Bu yasanın yürütücüsü Çevre ve Şehircilik Bakanlığı adına TOKİ. İdare olarak belediyelerden söz edilse de belediyelerin hiçbir yetki ve tasarrufu yok (Madde 2). Her ne kadar “afet riski altındaki alanlar” deniliyorsa da, tarif edilen rezerv yapı alanı ve riskli alan kavramlarından anlaşılıyor ki, bu yasa neredeyse tüm Türkiye’yi kapsıyor. Çünkü Türkiye’nin yüzde 68’i 1. ve 2. derecede deprem bölgesi; 3. ve 4. derecede deprem bölgeleri de yasa kapsamına alınınca Türkiye’nin yüzde 92’si TOKİ’nin insafına terk edilmiş oluyor.
Yeni yerleşimlerin kurulacağı rezerv yapı alanlarının tespitinde sadece Maliye Bakanlığı ’nın görüşü alınıyor. Nasıl bir kent, nasıl bir Türkiye sorusuna sadece TOKİ ve Maliye Bakanlığı karar veriyor. Yani olaya “bina ve para” gözü ile bakılıyor. Burada sorulacak soru, Tarım Bakanlığı’nın, Kültür Bakanlığı’nın, tabiat ve kültür koruma kurullarının, odaların ve üniversitelerin niçin olmadığı!

Adalet ilkesinden uzak

Esas sorun bu yasanın adalet ilkesi ihmal edilerek hazırlanması. Riskli yapıların tespiti, taşınmaz devri ve tescili konusunda hak sahipleri ciddi bir şekilde haksızlığa uğratılıyor. Örneğin tespit masrafları hak sahiplerine yükleniyor. Daha tespit aşamasından başlanarak küçük hak sahiplerinin kent merkezlerinden uzaklaştırılması için türlü türlü zorluklar çıkartılıyor, riskli olmayan yapılar bile “uygulama bütünlüğü” bahanesi ile yasa kapsamına alınarak insanlar hak kayıplarına uğratılıyor (Madde 3).

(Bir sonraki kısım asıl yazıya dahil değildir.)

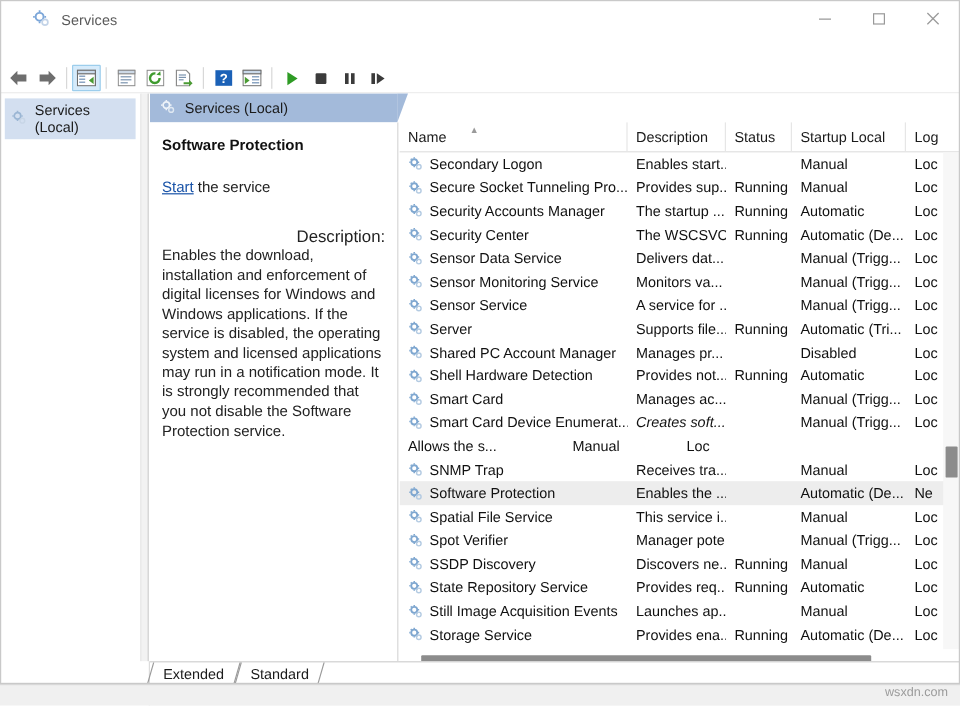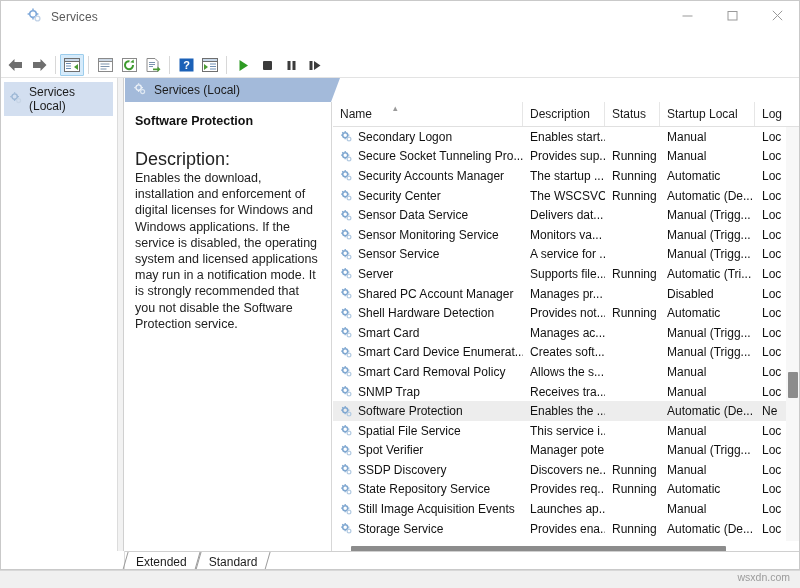"Start the service" div.detail-action { html: none -> <div> <a>Start</a><span> the service</span> </div> }
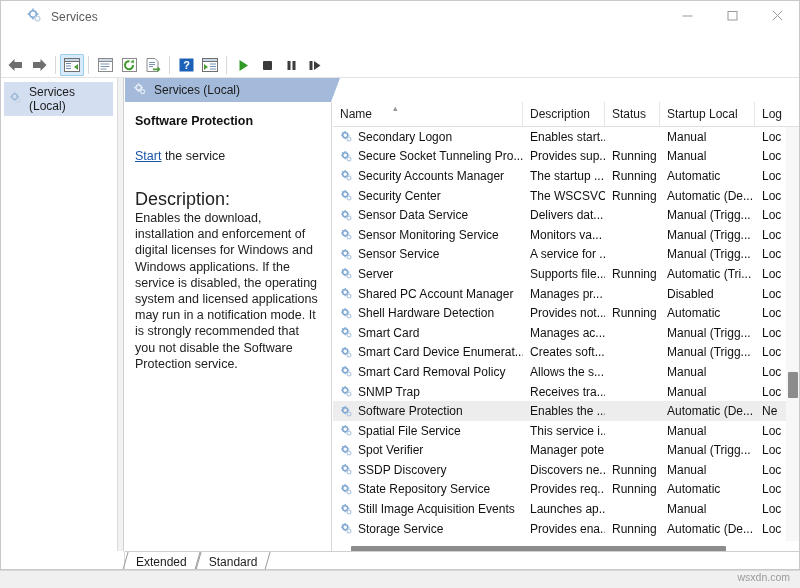"Description:" .detail-desc-label { font-size: 18px -> 14px; text-align: none -> right }
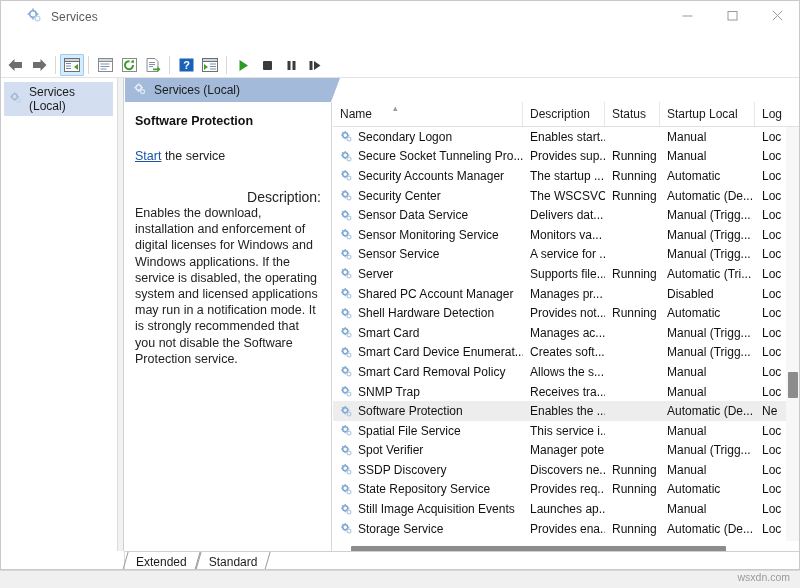"Creates soft..." div.lv-cell { font-style: none -> italic }
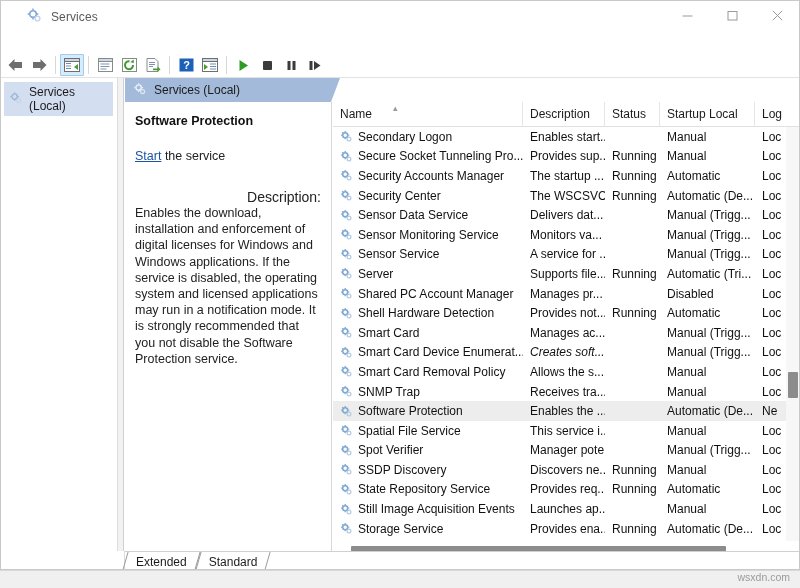"Smart Card Removal Policy" div.lv-cell { html: <div> <span><svg> <circle></circle> <g> <line></line> <line></line> <line></line> <line></line> <line></line> <line></line> </g> <circle></circle> </svg></span> <span>Smart Card Removal Policy</span> </div> -> none }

Bilindiği gibi, bugünün teknolojisiyle her zemine bina yapılabilir, yeter ki maliyet göze alınabilsin. Bu yasa, afet riski altındaki alanları tespit yetkisi bakanlığa veriyor. Bakanlık/TOKİ, afet riski adı altında istediği alanı boşaltıp sakinlerini “sağlam” alanlara nakledebilecek. Burada insanların ekonomik durumlarının belirleyici olacağı açık. Bu yasa uygulanmasının en kaçınılmaz sonucu, dar gelirli insanların şehir merkezlerinden çevreye, varoşlara, TOKİ’nin F tipi konutlarına taşınmaya zorlanmasıdır. Hiç kuşku yok ki, kıymetli yerler, şehir merkezleri, yüksek gelirli ve “yüksek kültürlü” elit bir kesime bırakılacaktır. Bu yapılırken insafsız bir şekilde Anayasa ’da sözü edilen “yaşama hakkı” bahane edilecek, “evet, yaşayabilirsin ama benim istediğim yerde, merkezlerde görüntüyü bozuyorsun” denilecek. Nitekim bazı uygulamalarla Roman yurttaşlar şehir dışına çıkarıldı.

TOKİ krallığı

Bu yasaya göre her yer rezerv alan olabiliyor. Kamu kurum ve kuruluşlarına tahsisli alanlar çok kolay bir şekilde yasa kapsamına alınarak TOKİ’ye bedelsiz devrediliyor. Bakanlığın/TOKİ’nin bu alanları nasıl kullanacağına dair bir ibare de yok. Meralar, riskli yapılar bahanesi ile Hazine adına tapu tescilleri yapılıp bu Kanun kapsamında kullanılabiliyor (Madde 3-4).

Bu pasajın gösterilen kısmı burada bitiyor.